Acte I. Passer des castings, entendre une directrice dire : «Avec ce physique, tu seras soit flic, soit lesbienne.» Se présenter à la Nouvelle Star en 2009, à 23 ans, entendre André Manoukian dire : «Qu’est-ce que vous amenez de neuf à ces wagons de chanteurs qui nous endorment ?» Servir dans un café branché du Marais.

Acte II. Rencontrer, au sein de cette clientèle huppée, la réalisatrice Rebecca Zlotowski, qui tombe sous son charme et lui propose un rôle pour son prochain film, Grand Central. Accepter de tourner une scène dans laquelle on lui rase la tête. Penser à ses grands-parents qui ont vécu la même chose dans les camps de concentration. Anecdote qu’elle ignore : les bobines de cette fameuse scène, tournée en pellicule, brûlent quelques jours après le tournage. «Je ne l’ai pas dit à Camille pour ne pas l’effrayer. Heureusement, la première minute a été épargnée. C’est la seule fois de ma vie où ça m’est arrivé. C’est un cas mystique», nous dévoile Rebecca Zlotowski. Monter les marches de Cannes en 2013, aux côtés de Léa Seydoux et Tahar Rahim. Caresser la gloire du doigt. Retomber dans l’anonymat.

Acte III. Pour Camille Lellouche, l’après-Cannes marque la «pire période de [sa] vie». «Ma mère est venue me chercher dans mon petit appart et m’a demandé de revenir chez elle.» Puis en 2015, le casting de The Voice la contacte. Elle va jusqu’en demi-finale, chante avec la troupe dans 22 Zénith. Le rêve se poursuit et le portefeuille vide se remplit. En 2016, sa bonne fée Rebecca Zlotowski lui propose un nouveau petit rôle dans Planetarium, avec Natalie Portman. «J’avais l’impression d’une grande indépendance, qu’elle ne forçait pas le contact», constate la cinéaste. Car l’esprit de la néo-trentenaire est ailleurs : dans l’écriture d’un stand-up, où elle développe une mosaïque de caricatures – la bourgeoise, la comédienne, la cagole… Alors, en 2017, naît Camille en vrai, diffusé depuis mi-novembre sur Canal +.

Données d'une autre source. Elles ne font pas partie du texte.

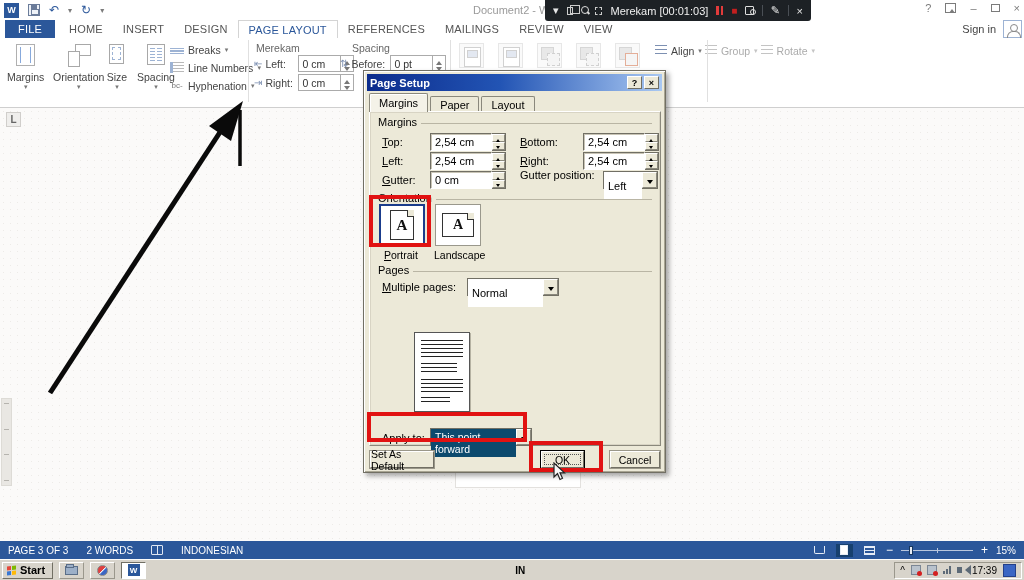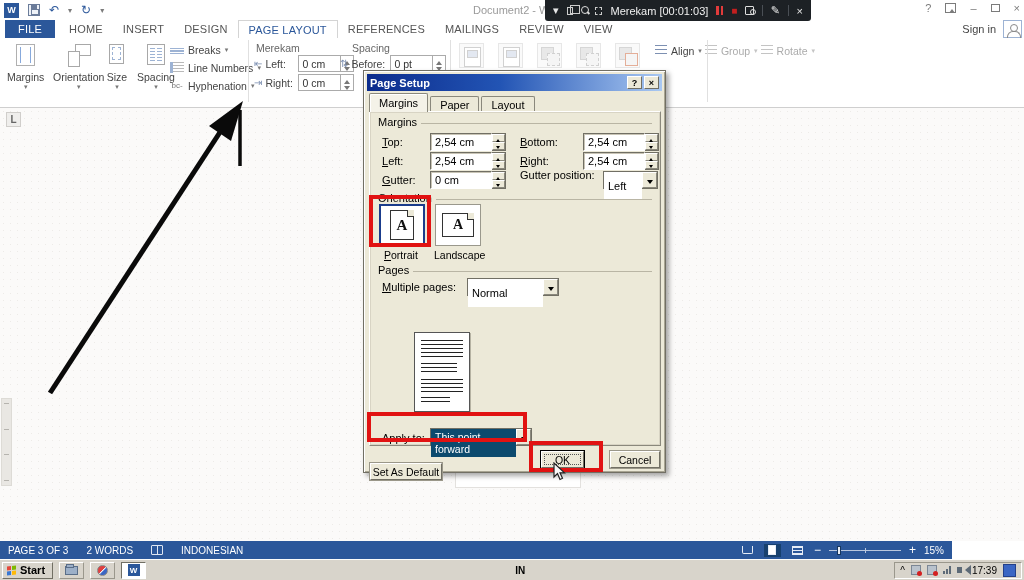--- a/index.html
+++ b/index.html
@@ -469,7 +469,7 @@
         </span>
     </div>
 
-    <div class="cbtn" style="left:6px;top:392px;width:72px">Set As Default</div>
+    <div class="cbtn" style="left:6px;top:380px;width:64px">Set As Default</div>
     <div class="cbtn def" style="left:177px;top:380px;width:43px">OK</div>
     <div class="cbtn" style="left:246px;top:380px;width:50px">Cancel</div>
   </div>

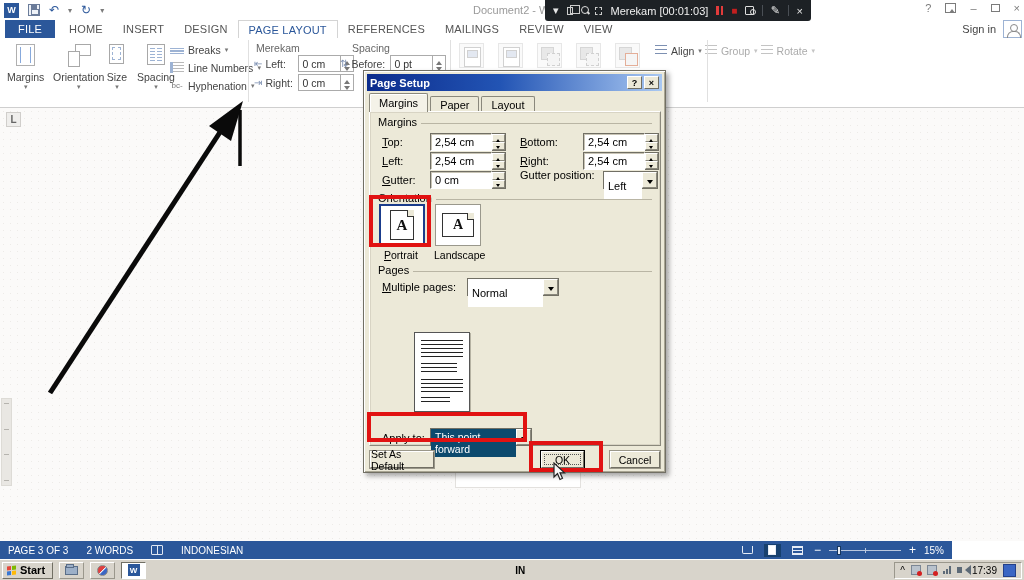--- a/index.html
+++ b/index.html
@@ -133,7 +133,7 @@
 
 .redbox{border:4px solid #e11212;z-index:50;pointer-events:none}
 
-.statusbar{left:0;top:541px;width:952px;height:18px;background:#2b579a;color:#fff;display:flex;align-items:center;font-size:10px}
+.statusbar{left:0;top:541px;width:1024px;height:18px;background:#2b579a;color:#fff;display:flex;align-items:center;font-size:10px}
 .sb-left{display:flex;align-items:center;gap:18px;padding-left:8px}
 .bookic{width:12px;height:10px;border:1px solid #dfe6f2;border-radius:1px;position:relative}
 .bookic::after{content:"";position:absolute;left:5px;top:0;width:1px;height:8px;background:#dfe6f2}

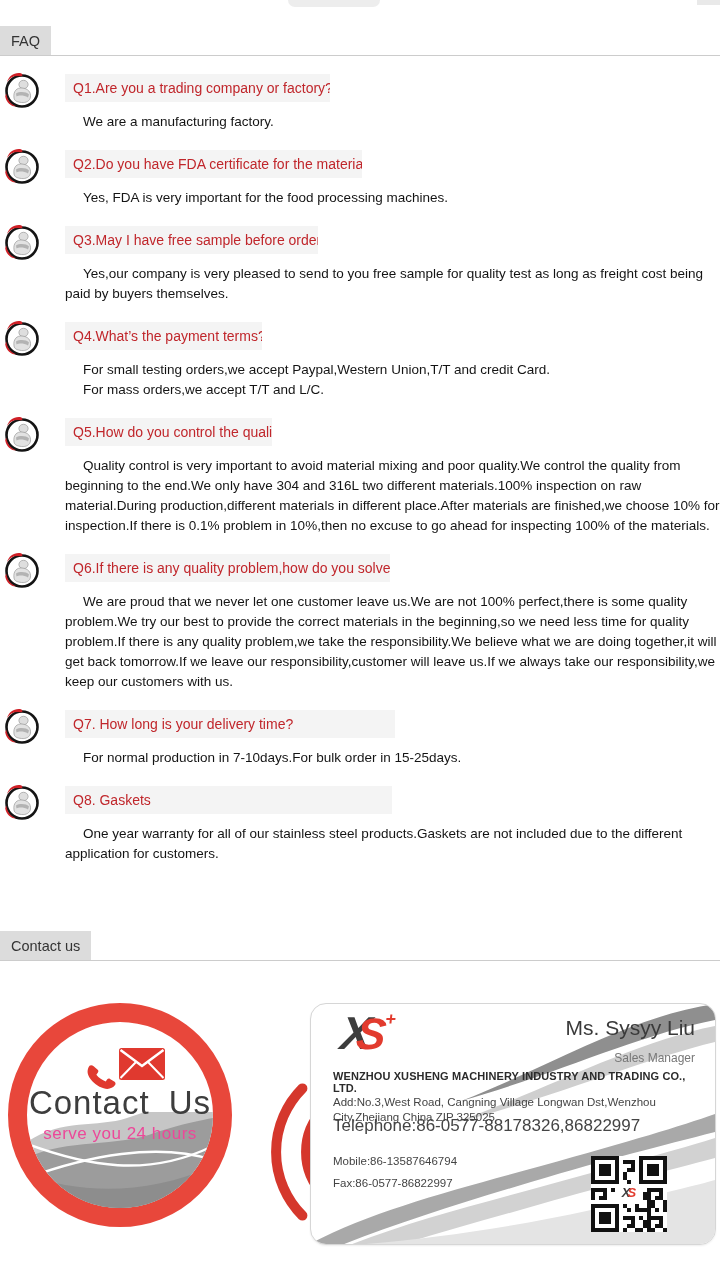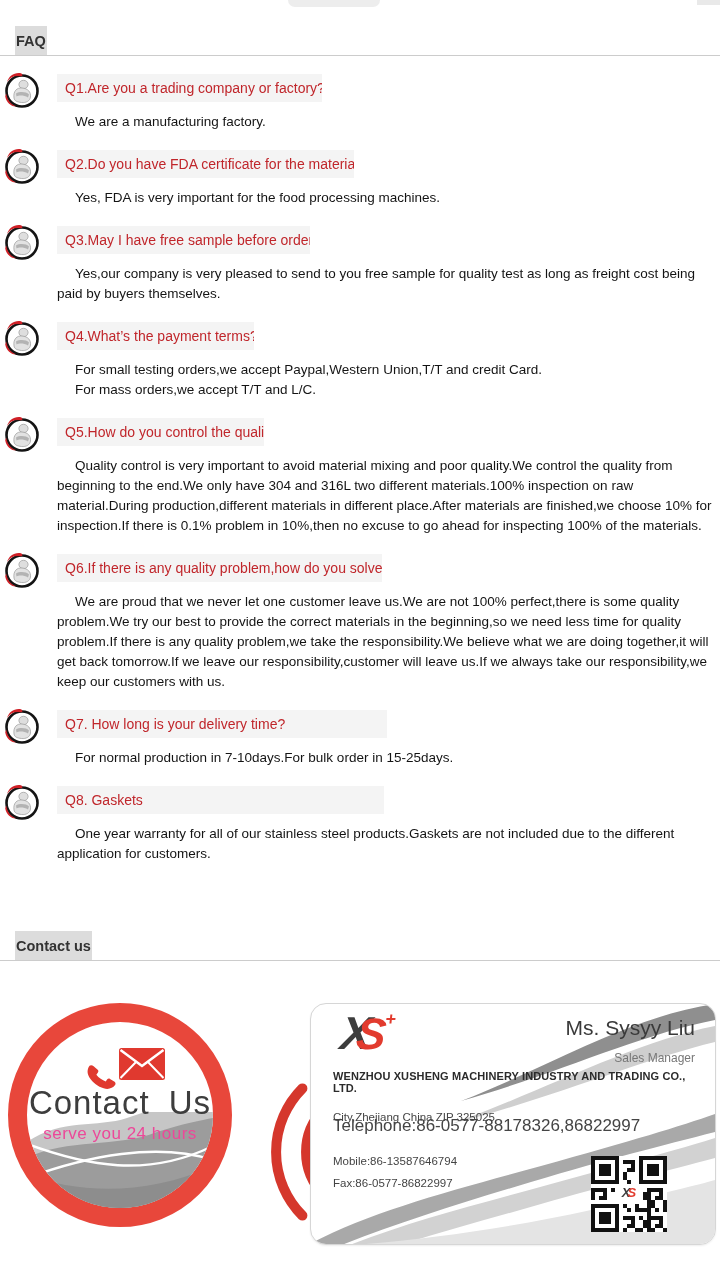--- a/index.html
+++ b/index.html
@@ -12,8 +12,8 @@
 
   
   .tab-row{border-bottom:1px solid #ccc;margin-top:26px;}
-  .tab{display:inline-block;background:#dcdcdc;color:#333;font-weight:bold;
-       font-size:14.5px;padding:7px 1px 6px;margin-left:15px;}
+  .tab{display:inline-block;background:#dcdcdc;color:#333;font-weight:normal;
+       font-size:14.5px;padding:7px 11px 6px;margin-left:0;}
 
   
   .faq-list{padding:18px 0 0 0;}

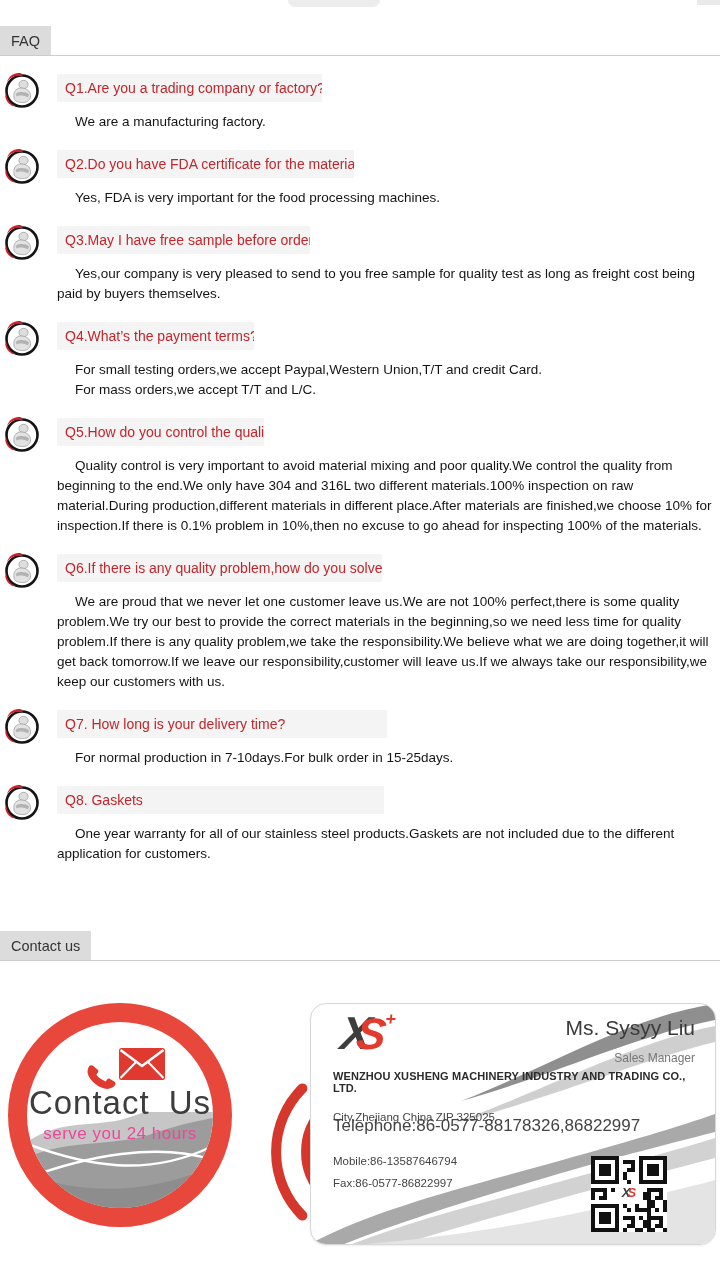--- a/index.html
+++ b/index.html
@@ -17,7 +17,7 @@
 
   
   .faq-list{padding:18px 0 0 0;}
-  .faq-item{display:flex;margin-bottom:11px;}
+  .faq-item{display:flex;margin-bottom:11px;gap:8px;}
   .faq-icon{flex:none;width:40px;height:40px;margin:-3px 0 0 2px;}
   .faq-content{flex:1;padding-left:15px;}
   .q-box{box-sizing:border-box;background:#f4f4f4;color:#c0262b;font-size:14px;

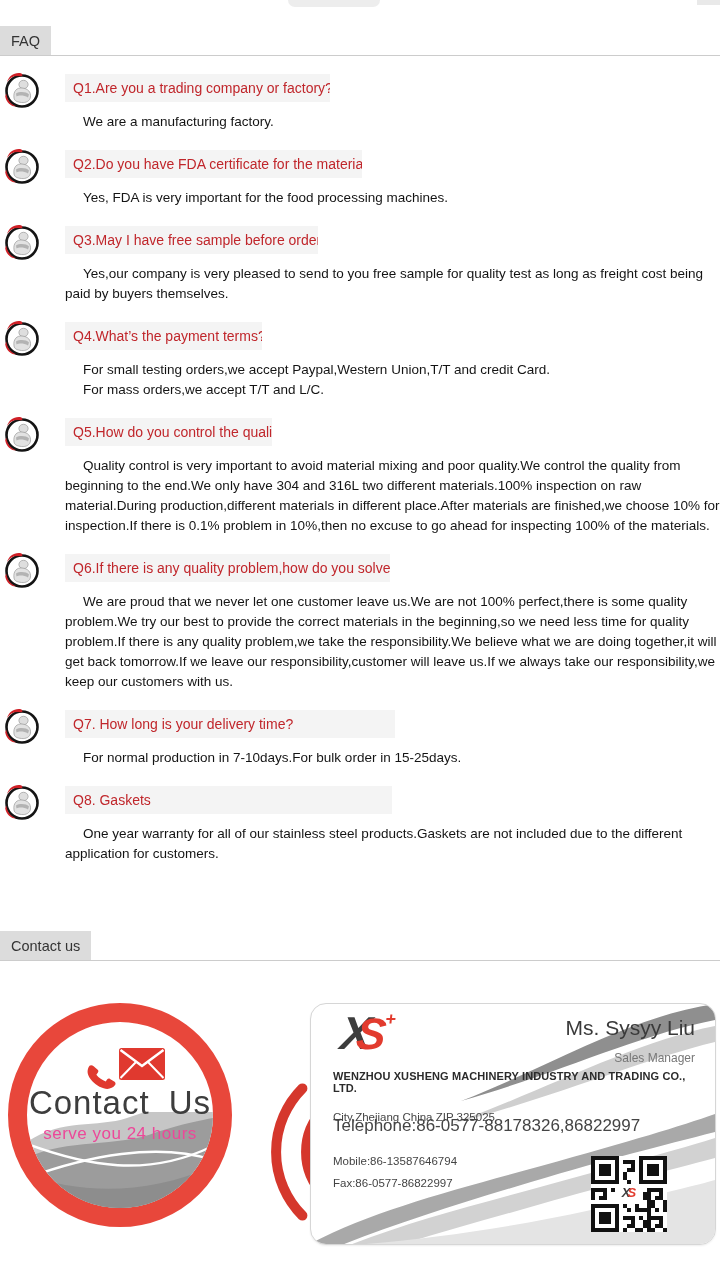--- a/index.html
+++ b/index.html
@@ -305,6 +305,7 @@
       </div>
 
       <div class="layer company">WENZHOU XUSHENG MACHINERY INDUSTRY AND TRADING CO., LTD.</div>
+      <div class="layer addr1">Add:No.3,West Road, Cangning Village Longwan Dst,Wenzhou</div>
       <div class="layer addr2">City,Zhejiang China ZIP 325025</div>
       <div class="layer tel">Telephone:86-0577-88178326,86822997</div>
       <div class="layer mob">Mobile:86-13587646794</div>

Le 10 octobre, après plus de 400 représentations, l’artiste a joué son spectacle pour la dernière fois et dit adieu à ses personnages. Parmi eux, l’un se démarque par l’absence de rire qu’il génère : la «femme de Lenny», qui se fait battre par son conjoint. Un écho à sa propre histoire, qu’on évoque, et dont le souvenir crispe tout son corps. «J’espère avoir libéré la femme de Lenny, maintenant à moi d’essayer de me libérer», résume la jeune femme amoureuse, qui désire devenir mère. Ce récit impossible, elle l’a suggéré une première fois dans sa chanson N’insiste pas, sortie le 8 mars, journée internationale des droits des femmesPuis en a livré les détails crus dans 7 à 8, le 28 novembre, trois jours après notre rencontre : elle avait 19 ans, étudiait en bac pro commerce, aimait cet homme «charmeur» qui l’a violée, frappée et humiliée. Le calvaire dura deux ans, jusqu’à ce qu’elle parvienne à s’enfuir en Angleterre, grâce à sa mère. «Je suis croyante, mon devoir, c’est d’être là pour les autres. Si je peux aider deux ou trois personnes avec mon histoire, c’est déjà énorme. Peu importe qui tu es, ton milieu social, grande gueule ou pas, ça peut arriver à n’importe qui», assène-t-elle, le regard rivé sur le sol. De sa silhouette fluette, elle lève ses immenses yeux vers nous et dit : «Je ne veux plus jamais qu’on m’abîme.»

10 juin 1986 Naissance à Paris.

2013 Grand Central de Rebecca Zlotowski.

2021 Victoire de la musique.

26 novembre Premier album, A (Wagram).